Being aware of the negative synergies is important. For example, Zero Hunger (SDG2) might be achieved faster at the expense of Life Below Water (SDG14), through overfishing. Another example is Decent Work and Economic Growth (SDG8) could be achieved either hand-in-hand with positive climate action (SDG13) or at its expense depending on the path taken, for instance if decent work and economic growth is achieved through employment in fossil fuel extraction.

Equally, the interconnectedness of the SDGs often strengthens each other. Advancement in Gender Equality (SDG5) is likely to lead to improvement in No Poverty (SDG1). If more women are educated, possess decision-making power and are healthy, they are more likely to be able to participate in political and economic life and earn a salary. These positive impacts could have both long- and short-term economic benefits for investors and businesses alike.

The SDGs are the north star guiding us to reverse the change of the negative synergies and trade-offs mentioned above. Positive impact is only possible if we account for these interdependencies and make decisions considering the effects we have on people and planet, while also pursuing long-term profitability.

Among the confusing array of frameworks, principles, and standards available, the private sector is asking for guidance to be the agents of change.
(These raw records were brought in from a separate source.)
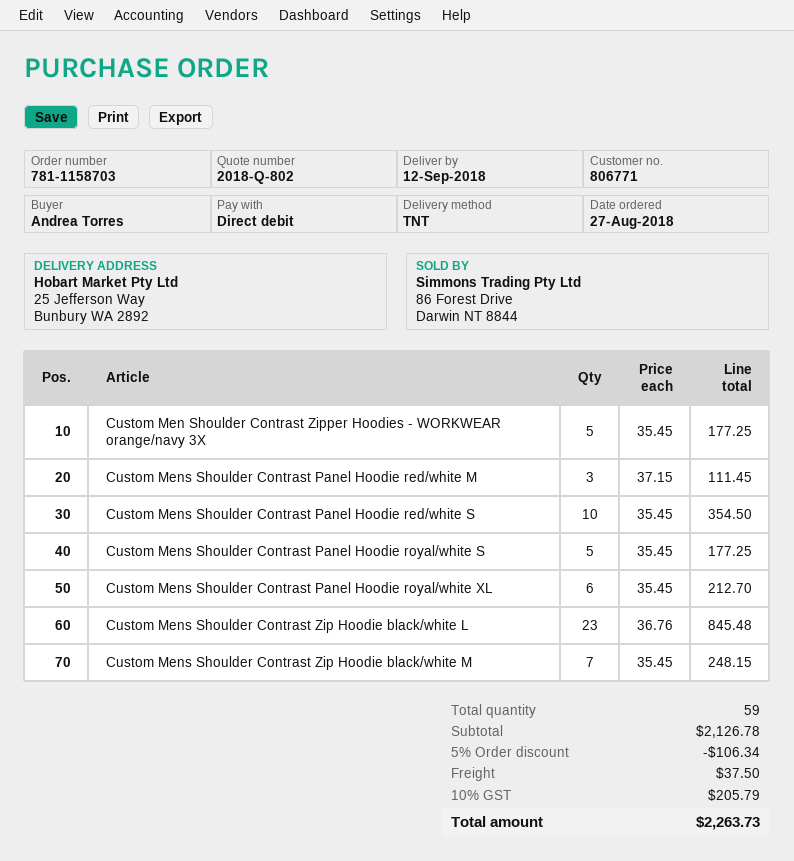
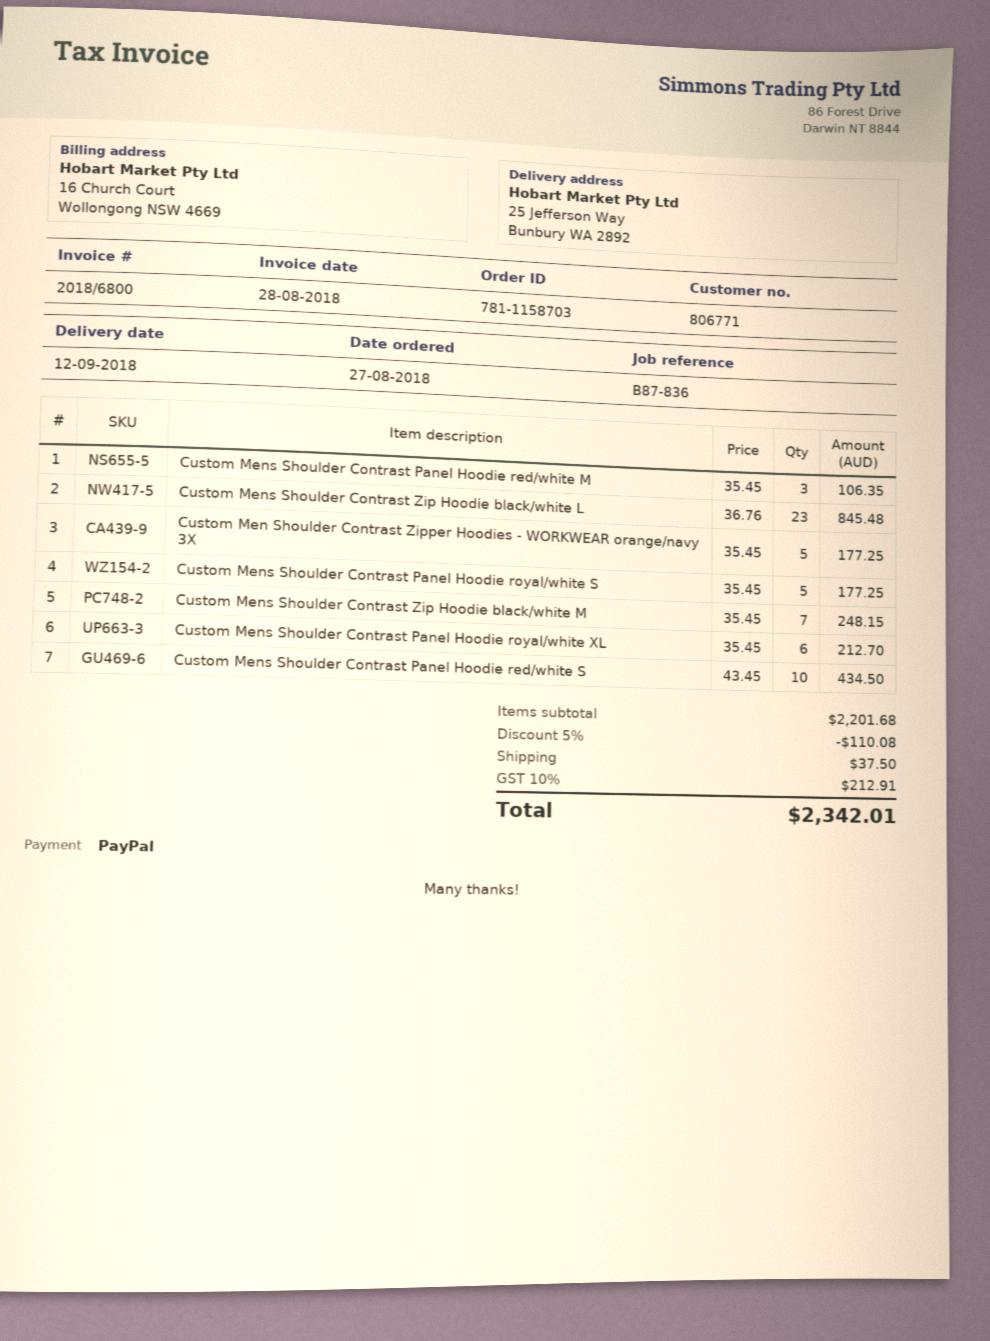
payment method: direct debit -> PayPal
Custom Mens Shoulder Contrast Panel Hoodie red/white M: 3 x 37.15 = 111.45 -> 3 x 35.45 = 106.35
Custom Mens Shoulder Contrast Panel Hoodie red/white S: 10 x 35.45 = 354.50 -> 10 x 43.45 = 434.50
subtotal: 2126.78 -> 2201.68
discount: 5% = 106.34 -> 5% = 110.08
tax: 10% = 205.79 -> 10% = 212.91
total: 2263.73 -> 2342.01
UNDP’s SDG Impact, has developed the SDG Impact Standards (the Standards), the only global management standards in the market that help organisations consider all 17 SDGs holistically, thereby embedding sustainability into the core of its operations.

There are four sets of Standards to cater to the following asset classes: Enterprises, Private Equity Funds, Bond Issuers and the OECD/UNDP Impact Standards for Financing Sustainable Development which target donor countries and their private sector partners.

While there is no silver bullet to these problems, there are certainly practices in strategy, internal management and decision-making that can be improved by embedding impact considerations. The Standards enable a fundamental shift towards how business and investments are done, not just what gets done.

This new paradigm of management enables decision-makers to maximise the chances of generating both profit and impact while considering trade-offs. With the impact-related information at hand, organisations can quickly take corrective measures to enhance financial and impact goals.

To help understand and adopt the Standards, free supporting resources are available including Guidelines and a Self-Assessment Tool which organisations can use to identify where they are in their impact journey. It goes a step further and helps them prioritise the necessary actions for continuous improvement over time. SDG Impact has also collaborated with CASE at Duke University on the free online Coursera course Impact Measurement and Management for the SDGs which gives an overview of the Standards.

Furthermore, the upcoming SDG Impact Assurance Framework and SDG Impact Seal, provides the necessary recognition of the adopters of the SDG Impact Standards who are more likely to be contributing positively to sustainability – reducing the risk of SDG-washing. Together, the Standards, Assurance Framework and Seal provides the chance for the private sector to have a consistent voice, clear purpose, coherent strategy and long-term value creation.

Collectively, our only job is to reverse the path we are on. This is only possible with the system change approach the Standards bring to the table. And only possible with the sufficient number of people being concerned enough to change their mindset ̶ as Dr. Seldon says in “Foundation”.

A version of this article first appeared in Environmental Finance.